You can imagine the noise and disruption his
children and garden project caused, in a house meant for the mentally ill. Colin
was desperate for partial custody rights for his children, and allegedly for
his father’s money. The desperation caused stress the stress in turn manifested
in his behaviour. Colin became for a while the life and soul of the party,
encouraging female residents to drink, offering Liz alcohol all the time
knowing that these residents were on medication and that alcohol is
contra-indicated. The garden project was not just an example of favouritism toward
Colin by Jenny and Norma. The garden structure would, while the flower beds
were weeded and full of new plants,
provide a fine example of a staff led
project when the staff renewed their application for the Supporting People
grant they needed to claim a hundred pounds a week for looking after the
residents.
Colin
did not need much support. To be fair it must have been harrowing for him to
have to look after his children, feed them put them to bed then get them ready
for school the next morning from a house full of long term psychiatric
patients. Though he was desperate he was a patient and good father but he was
not able to show the same qualities to all the residents. The garden project
was a straight transaction between staff and Colin. In return for working in
the garden he and his children were given lodgings. The staff encouraged and
supported Colin while Liz was left to deteriorate. Liz declined Colins’s offers
of alcohol and friendship. She had her own friends.
Liz’s
self-harm scars on her arms had faded to white, indicating that she had been
through that phase. I was shocked when Tom the caretaker told me that Liz had
self-harmed recently, but not surprised. Something or someone was triggering Liz‘s
negative behaviour. Tom asked Colin not to leave sharp tools lying around the
common room. However Colin continued to do so, and turned up to a house meeting
sharpening a chisel. Seeing that Colin had been allowed to move his children
into the house, Liz’s upstairs neighbour Linda Sheppard moved her boyfriend Jack
in. Both these actions against the rules set out in the tenancy agreement. Colin
held a garden dinner party to which only certain residents were invited. With
loud music, wine and beer they sat in the structure until past midnight leaving
bottles and glasses to be cleared up the next day and a bunch of house keys be
returned from a garden table to the fellow’s door the following morning. With
reluctance MIND eventually moved Colin on though they have astonishingly
elected him to their board of governors. He left behind him boxes of craft
materials in the basement, open boxes containing modelling knives, scalpels,
surgical blades and razor blades for all to see, as a leaving gift. I was left
with the unpleasant task of disposing of these items as they were obviously a
potential trigger to a self-harmer like Liz. One cut in funding had a
particular devastating effect on Liz and at the end of the summer term 2005 she
was told that her art course was to close down. I believe that this would also cause
Liz to reduce her intake of food.
The
situation in the MIND flat Liz above didn’t improve either. The Linda’s
boyfriend regularly shouted abuse at another female resident who dared to
answer him back, and he used to watch the television into the early hours,
volume turned up, contemptuous of the other residents adding to the mounting
stress Liz was enduring. Not one to complain Liz took it out on herself
establishing a diet regime which caused her illness to escalate until her
immune system was compromised. MIND
staff were aware of tensions in the house but did little except organize the
gardening project. The only other action they took was to continue with their
monthly health and safety checks. In her sleep deprived state and subject to
these disruptions it is no wonder her anorexia became life threatening. With
unsuitable residents adding to her distress, Liz was too tired to face the day
and continue with her artwork. Thus demoralized she responded the only way she
knew how, by reducing her food intake which in the environment of an
institution would have been enough to attract the attention of qualified staff.

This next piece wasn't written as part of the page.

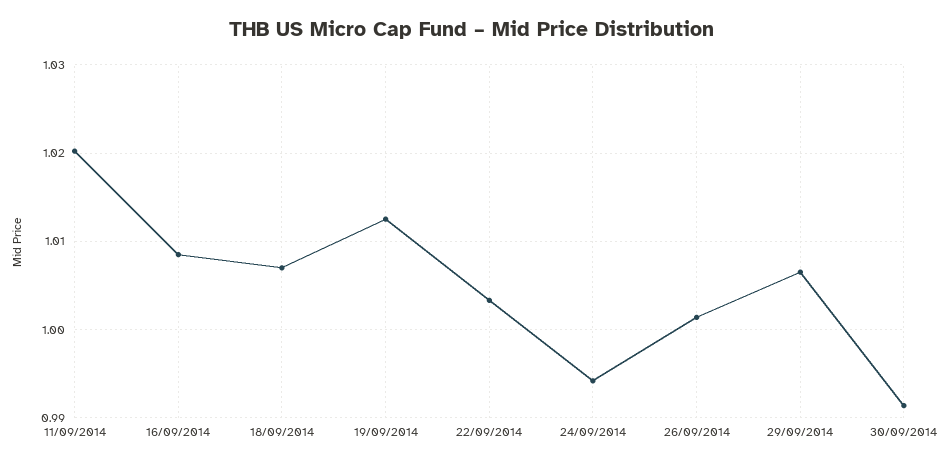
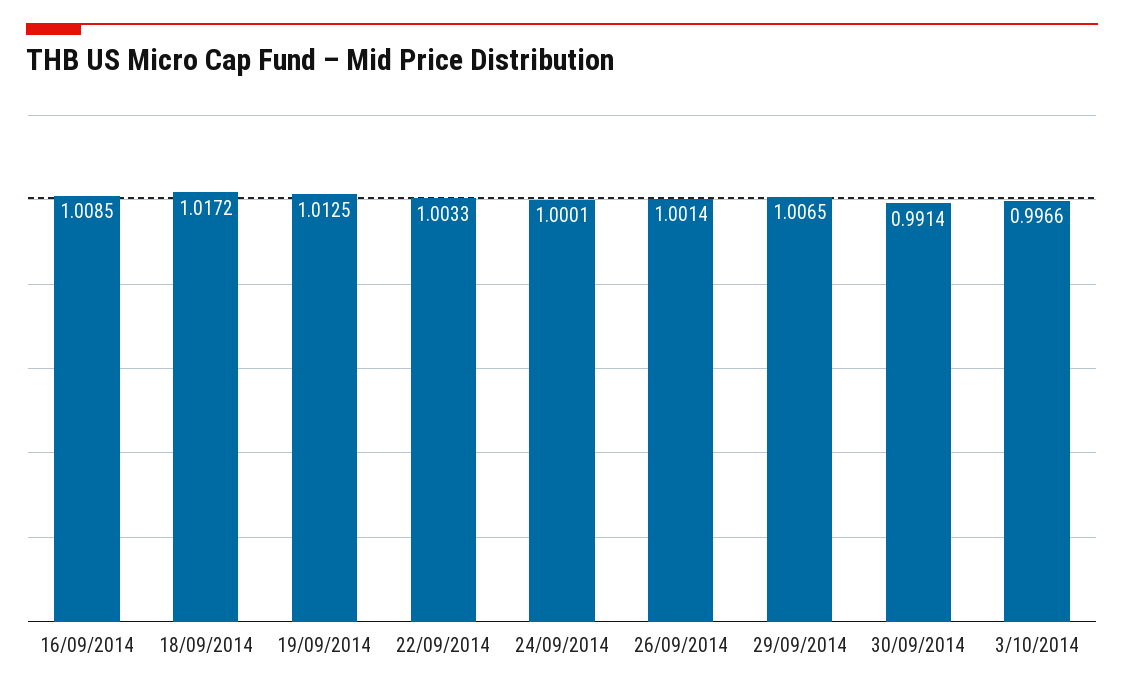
11/09/2014: 1.02 -> none
18/09/2014: 1.007 -> 1.0172
24/09/2014: 0.994 -> 1.0001
3/10/2014: none -> 0.9966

Not so in the community, where Liz was isolated, living on her own. She was
visited by MIND staff but managed to hide the fact that she was dangerously
underweight.
I
was furious at MIND and Colin for the disruption they caused with their garden
project. I put my anger into my artwork, I had a chance to show work at the
yearly exhibition at Hall Place with the user led art group Centrepieces, based
in Crayford.
There
was enough negativity in the MIND house to trigger Liz’s anorexia. Liz told me that she felt isolated in the
community. And what a community it is for the mentally ill to exist in. With
society progressively more violent, more intolerant and more crowded the
psychiatric patient is also expected to tolerate prejudice, usually under the
influence of unwanted and unnecessary ‘medication’.
Liz’s
options were constantly being reduced. Leaving the house to visit the shops or
the park was an ordeal for Liz. Though local residents have free healthcare and
the benefit system to fall back on, they have been no different to the rest of
the country in adopting the fashionable uptight and selfish attitude of the
21st century. Sadly the attitude of the community toward the care in the
community patient has been deplorable. There has been absolutely no attempt
whatsoever by successive governments of any party to educate the community as to
what to expect from the care in the community programme. On the 18th of August
2005 social workers, accompanied by a psychiatrist rang my doorbell at 11 am.
They said that they were seriously concerned about Liz and could they have
access to the inside door to her flat. After checking their identity card,
though I recognised them as mental health workers, I let them in but they were
unable to enter the flat as they did not have a key. I advised them to contact
MIND office as I knew MIND had a pass key, and left them to discuss the matter
in privacy. About an hour later MIND housing officers knocked at the door
saying they had some bad news and I asked them if Liz was dead and they said
she was and then I asked them if she had taken her own life and they said they
couldn't say too much so I asked them if it was an overdose and they said pills
were present but they did not know if it was overdose, accidental or
deliberate. The Police were investigating and had said there was no evidence of
foul play
A
few days later I was asked to help assess the situation in Liz's flat, by a
MIND housing officer who said that she was too upset to enter the flat on her
own; I discovered Liz's diaries, approximately ten journals, note books. I felt
these journals, with the extensive collection of photographs were an important
record of her life, even more relevant than her artwork. To me I felt that it
meant that her life had not been such a waste after all. I managed to read a
couple of entries in the diaries before I noticed the atmosphere in the room
becoming uncomfortable. One of these read ’Am I pretty? ... cry myself to sleep
for hours at night’, another merely described a day out. At the very least a
professional health worker would be able to study this record and perhaps understand
the nature of her illness an illness that is becoming more prevalent amongst
young people.
Any
differences were put to one side as Liz’s property was cleared from her flat.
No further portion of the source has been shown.